Мысли привели его к Константу Эрнсту, посвятившему жизнь музыке. Когда-то и для него самого музыка значила больше, чем литература (разумеется, он имел в виду только книги, созданные другими авторами), но все изменилось после того, как он пожертвовал почти весь свой слух на алтарь революции. В 1967 году он вместе с другими европейскими писателями, художниками и прочими интеллектуалами побывал на Кубе — об этой стране он собирался написать книгу. По случаю официального празднования несостоявшейся революции 26 июля 1953 года двадцать пятого июля группу доставили самолетом в жаркую провинцию Ориенте на востоке острова и высадили в Сантьяго-де-Куба. На следующее утро он проснулся на рассвете от оглушительной канонады. На минуту ему почудилось, что началось военное вторжение американцев, но оказалось, что это были просто залпы салюта, ровно двадцать шесть, их пускали из орудий батареи противовоздушной обороны, располагавшейся как раз рядом со зданием, в котором их разместили. После этого у него еще много часов гудело в ушах, а через три дня, в ночь накануне своего сорокалетия, он вдруг обнаружил, что приобрел магическую власть над природой. Лежа на правом боку, он слушал неумолчный концерт мириадов сверчков в тропической ночи, а когда переворачивался на другой бок, все разом смолкало. Двадцать лет спустя, во время оглушительного салюта, прогремевшего в морозную новогоднюю ночь, пострадало уже его левое ухо, и некогда тонкий слух оставил его навсегда. С тех пор музыка доставляла ему столь же мало удовольствия, что и еда.
— И тогда еще целую вечность можно будет приносить хоть какую-нибудь пользу… — тихо повторил он, не открывая глаз.

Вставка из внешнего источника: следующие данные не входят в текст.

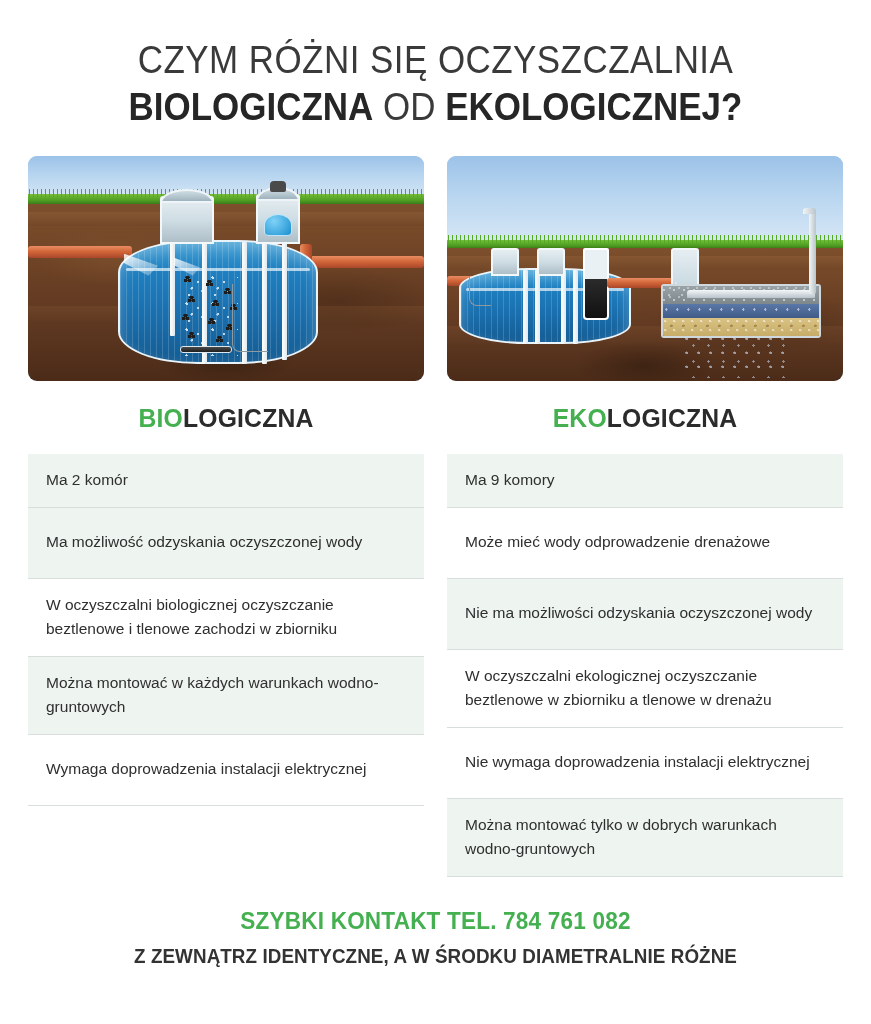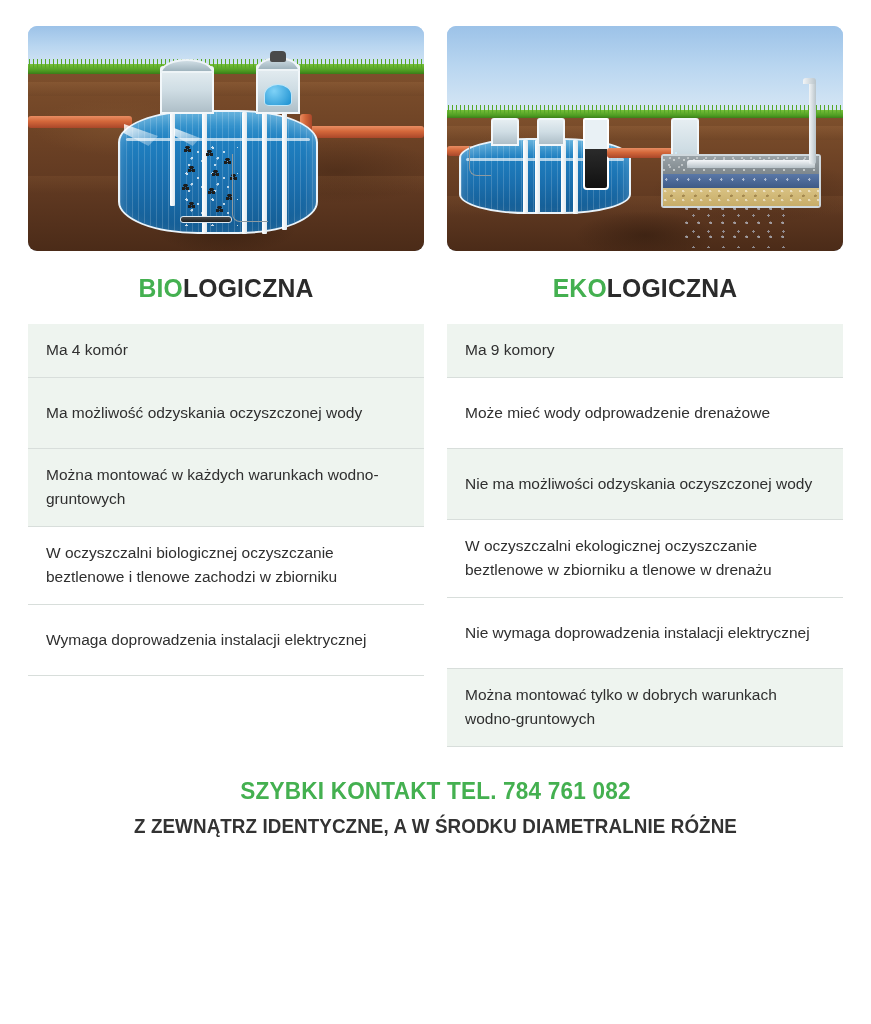--- a/index.html
+++ b/index.html
@@ -318,6 +318,10 @@
 
 <div class="page">
 
+  <div class="title-block">
+    <div class="title-line1">CZYM RÓŻNI SIĘ OCZYSZCZALNIA</div>
+    <div class="title-line2"><span class="b">BIOLOGICZNA</span><span> OD </span><span class="b">EKOLOGICZNEJ?</span></div>
+  </div>
 
   <div class="illus-row">
 

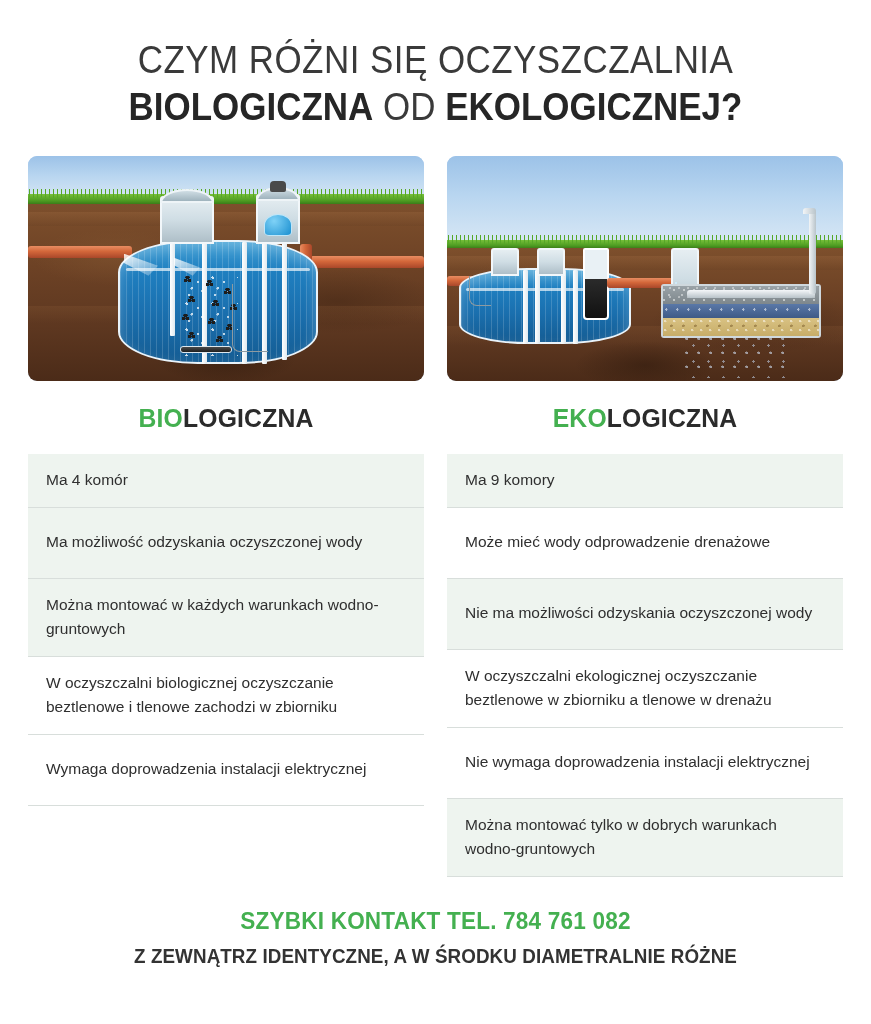--- a/index.html
+++ b/index.html
@@ -430,7 +430,7 @@
   <div class="tables">
 
     <div class="table">
-      <div class="row tinted h1">Ma 4 komór</div>
+      <div class="row tinted h1">Ma 2 komór</div>
       <div class="row tinted h2">Ma możliwość odzyskania oczyszczonej wody</div>
       <div class="row tinted h2">Można montować w każdych warunkach wodno-gruntowych</div>
       <div class="row plain  h2">W oczyszczalni biologicznej oczyszczanie beztlenowe i tlenowe zachodzi w zbiorniku</div>

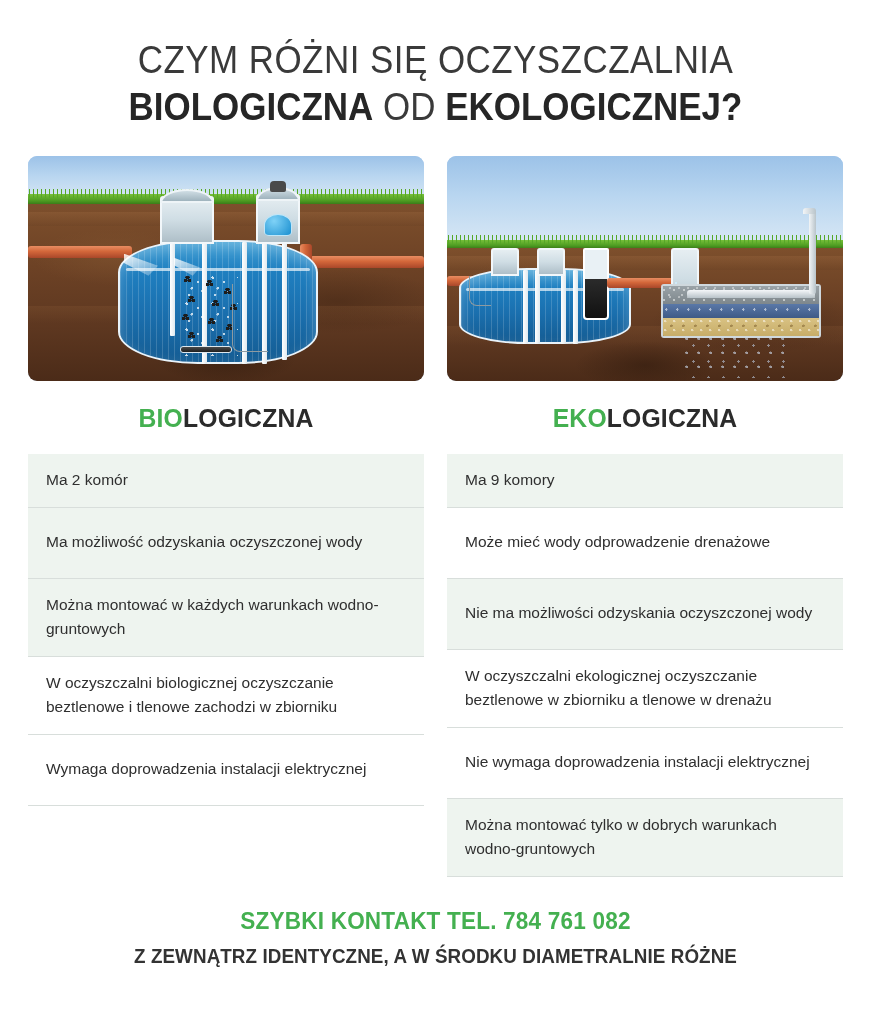--- a/index.html
+++ b/index.html
@@ -432,8 +432,8 @@
     <div class="table">
       <div class="row tinted h1">Ma 2 komór</div>
       <div class="row tinted h2">Ma możliwość odzyskania oczyszczonej wody</div>
+      <div class="row plain  h2">W oczyszczalni biologicznej oczyszczanie beztlenowe i tlenowe zachodzi w zbiorniku</div>
       <div class="row tinted h2">Można montować w każdych warunkach wodno-gruntowych</div>
-      <div class="row plain  h2">W oczyszczalni biologicznej oczyszczanie beztlenowe i tlenowe zachodzi w zbiorniku</div>
       <div class="row plain  h2">Wymaga doprowadzenia instalacji elektrycznej</div>
     </div>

На Кубу он полетел, чтобы оправиться от Эйхмана. За пять лет до этого он присутствовал на судебном процессе в Иерусалиме, о чем позже написал книгу. День за днем, неделю за неделей он слушал душераздирающие рассказы еврейских узников лагерей смерти. Режиссер всей этой трагедии, казалось, постепенно сходил с ума в стеклянной клетке. Его шеф, режиссер операций СС Гиммлер, совершил самоубийство за много лет до начала этого процесса, точно так же, как сделал это намного раньше автор хроматического геноцида, маэстро массовых убийств, тот, с кем он столкнулся в очередной, но, как он надеялся, уже в последний раз Для самого Гертера это был несуразный финал германского гимна, которым он больше не в состоянии был наслаждаться, будь то «Тристан и Изольда» «Сумерки богов» или даже «Искусство фуги»… Гитлер… Радость, которую он нес с собой, от рождения до могилы все возрастала. Вначале, когда он еще младенцем лежал в колыбели, рады были одни лишь его родители, затем обрадовался весь немецкий народ, затем австрийский, а когда он умер, возликовало все человечество… Гертер подумал, что должен это записать или попросить записать, не то мысль забудется, но дремота и слабость уже захватили его в плен. Он стал прикидывать и вычислил, что Гитлера нет на свете примерно столько же лет, сколько он сам прожил… После ликвидации нацистского режима Германия и Австрия превратились в цивилизованные страны, а в России после ликвидации советского строя наступила сюрреалистическая анархия. Неподалеку от России, на Балканах, недавно опять прокатилась волна массовых убийств, их совершили старомодным, доиндустриальным способом, на что пожал бы плечами даже сам Гитлер, — но пройдет всего несколько лет, и об этой бойне с применением конвенционного оружия все забудут. Что ближе к сегодняшнему дню и что от него дальше: кровавая рукопашная бойня в Югославии или массовое уничтожение жизней в Освенциме? На Балканы можно добраться из Вены за три четверти часа, а через пятьдесят пять лет, минувших после конца Второй мировой войны, так запросто не перешагнешь. И тем не менее эта война была ему ближе, она скрывалась где-то совсем рядом… Мало — помалу он сделался одним из немногих, сохранивших о ней ясные воспоминания, — и хотя его образ войны не шел в сравнение с теми ужасами, которые выпали на долю многих других, он также был отравлен невидимыми ядовитыми газами, которые после извержения национал-социалистского вулкана заполнили Европу до самых отдаленных ее уголков.